La revente d'un bien espagnol : anticiper les retenues

Vous vendez votre appartement à Barcelone ? Attention : l’administration espagnole prélève directement 3 % du prix de vente au moment de la transaction. Ce montant, versé par l’acheteur au fisc, est une retenue à la source destinée à couvrir l’impôt sur les plus-values. Elle est gérée via le modèle 211.

Le prélèvement à la source de 3 %

Ce prélèvement n’est pas une taxe définitive, mais une avance. Vous devrez ensuite régulariser via une déclaration de plus-value (IIVTNU) et une déclaration de gain en capital. Si l’impôt réel est inférieur à la retenue, vous pouvez demander un remboursement.
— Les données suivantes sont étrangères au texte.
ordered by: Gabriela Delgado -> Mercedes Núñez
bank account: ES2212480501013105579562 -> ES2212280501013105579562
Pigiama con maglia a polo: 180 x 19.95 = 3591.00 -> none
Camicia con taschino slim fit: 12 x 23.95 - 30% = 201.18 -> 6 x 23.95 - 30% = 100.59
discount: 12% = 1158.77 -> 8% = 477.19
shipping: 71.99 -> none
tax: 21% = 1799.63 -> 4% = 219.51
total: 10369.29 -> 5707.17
En revanche, si vous êtes en dessous du prix d’achat, la situation devient plus délicate : la mairie peut tout de même vous réclamer la plus-value municipale (calculée sur l’augmentation de la valeur du terrain, indépendamment du résultat global de la vente). Ce mécanisme a fait l’objet de plusieurs arrêts de justice récents, mais il reste appliqué dans de nombreuses communes. Ça se joue là.
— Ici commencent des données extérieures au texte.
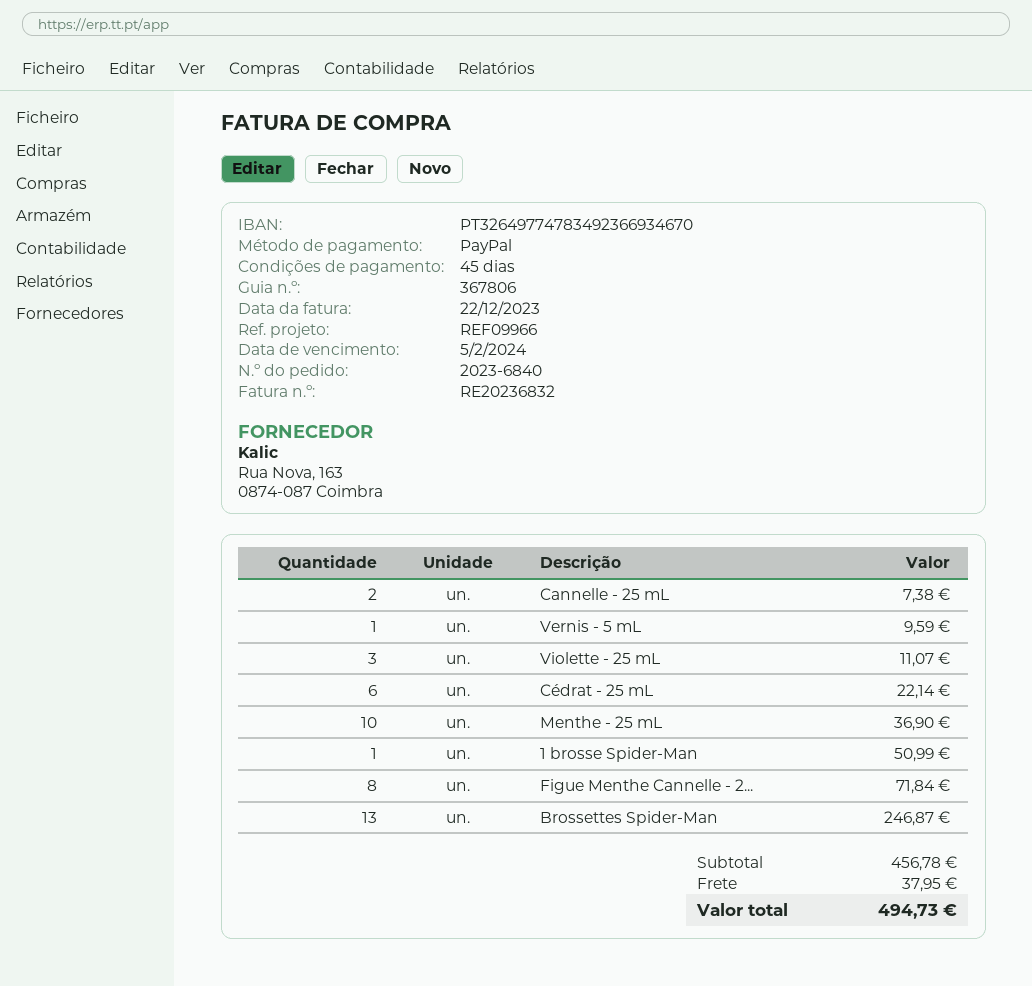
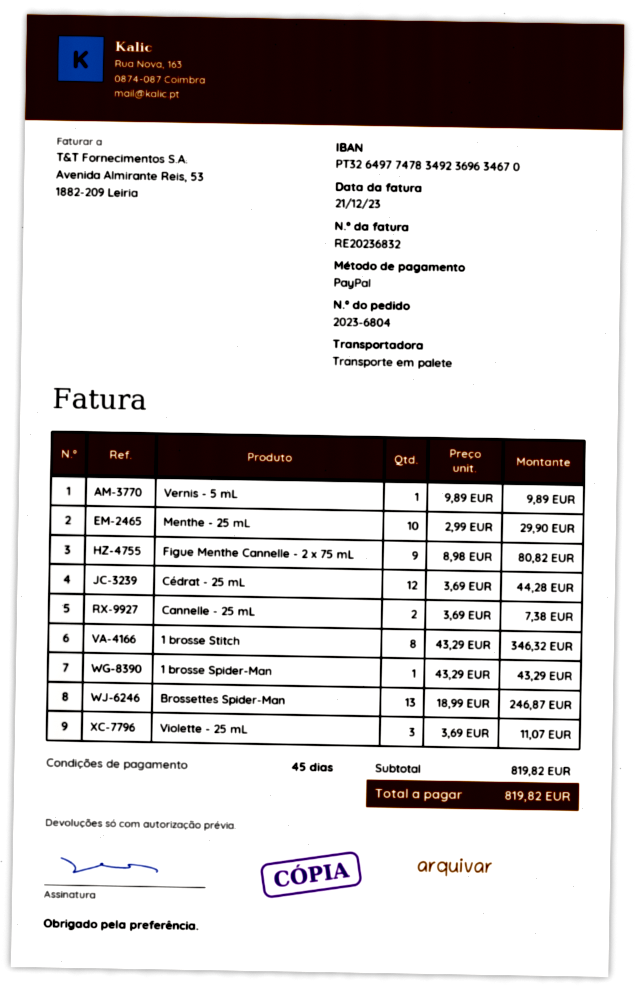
order number: 2023-6840 -> 2023-6804
invoice date: 2023-12-22 -> 2023-12-21
bank account: PT32649774783492366934670 -> PT32649774783492369634670
Vernis - 5 mL: 1 for 9.59 -> 1 for 9.89
Cédrat - 25 mL: 6 for 22.14 -> 12 for 44.28
Menthe - 25 mL: 10 for 36.90 -> 10 for 29.90
1 brosse Spider-Man: 1 for 50.99 -> 1 for 43.29
Figue Menthe Cannelle - 2...: 8 for 71.84 -> 9 for 80.82
1 brosse Stitch: none -> 8 for 346.32
subtotal: 456.78 -> 819.82
shipping: 37.95 -> none
total: 494.73 -> 819.82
Les questions fréquentes des lecteurs

J'ai entendu dire qu'on payait l'impôt même si la maison est vide, est-ce vrai ?

Oui, c’est exact. Les propriétaires non-résidents doivent déclarer un revenu imputé trimestriellement via le modèle 210, même s’ils n’ont pas de locataire. Ce revenu théorique est basé sur la valeur cadastrale du bien et est imposé à 19 %. L’administration considère que le simple usage du bien génère un avantage fiscal.
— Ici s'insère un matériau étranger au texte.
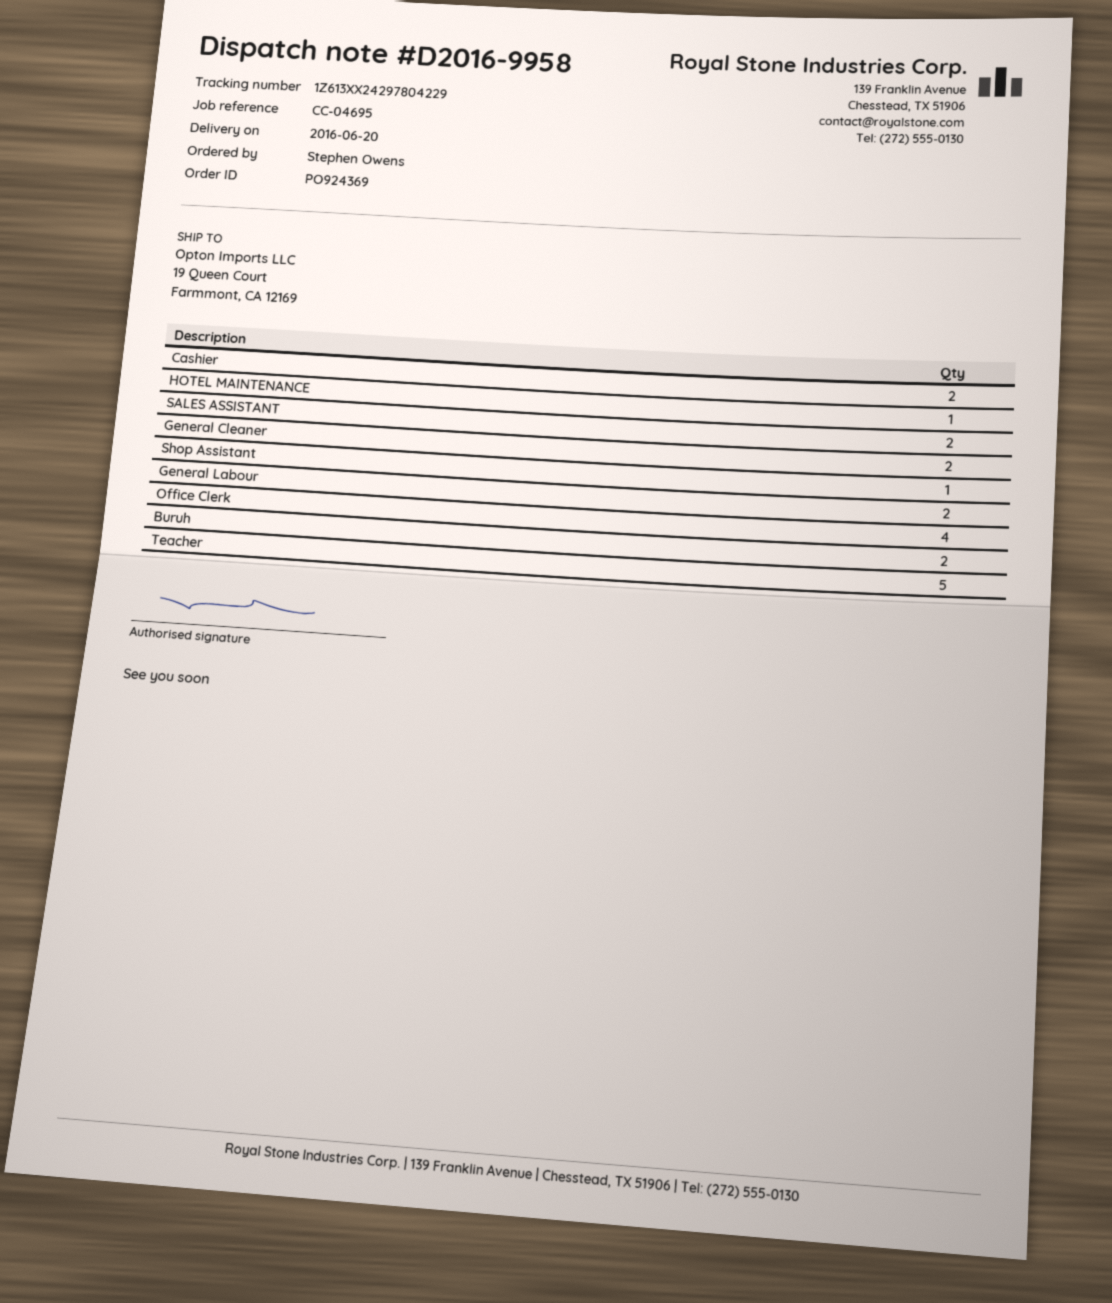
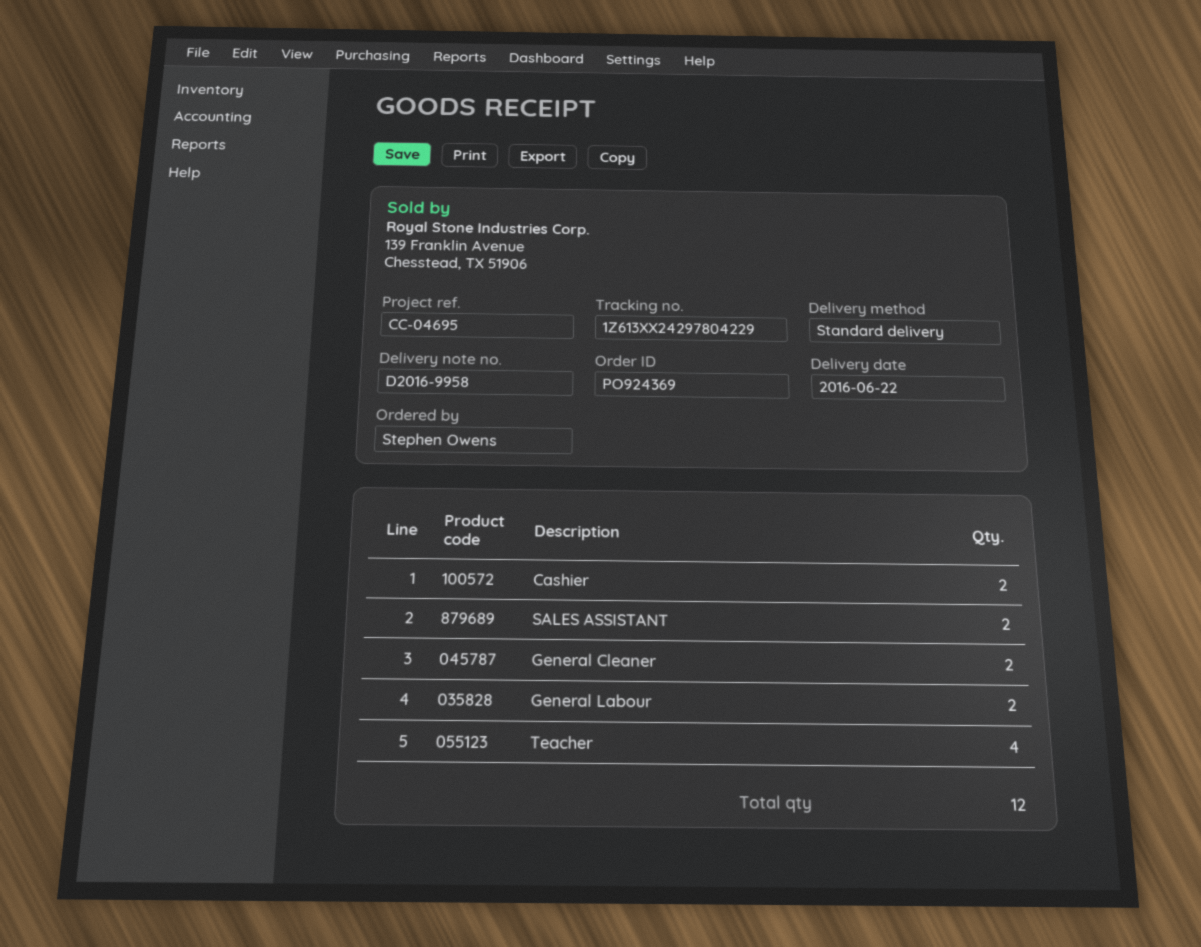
delivery date: 2016-06-20 -> 2016-06-22
HOTEL MAINTENANCE: 1 -> none
Shop Assistant: 1 -> none
Office Clerk: 4 -> none
Buruh: 2 -> none
Teacher: 5 -> 4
Dois-je payer la plus-value municipale si je vends à perte ?

Oui, dans de nombreux cas. La plus-value municipale (IIVTNU) est calculée sur l’augmentation de la valeur du terrain durant la période de détention, indépendamment du résultat global de la vente. Même en cas de perte sur le bien, cette taxe peut être due. Des recours sont possibles, notamment si la valeur de marché a baissé, mais ils exigent une procédure administrative.

Comment le fisc espagnol vérifie-t-il si je suis vraiment résident ?

Le fisc se base sur deux critères principaux : la règle des 183 jours passés en Espagne au cours de l’année civile, et la localisation de vos centres d’intérêts économiques et familiaux. Si plus de la moitié de vos revenus, biens ou liens familiaux se situent en Espagne, vous êtes considéré comme résident fiscal, même si vous n’y vivez pas toute l’année.

Un proche a été redressé sur la valeur du bien, comment éviter ça ?

Pour éviter les redressements, il faut connaître la valeur de référence cadastrale du bien, fixée par l’administration. C’est ce montant, et non le prix de vente, qui sert de base à certains impôts comme l’ITP ou la retenue à la revente. Si le prix de vente est inférieur à cette valeur de référence, l’administration peut imposer sur cette dernière. Mieux vaut consulter le cadastre avant toute transaction.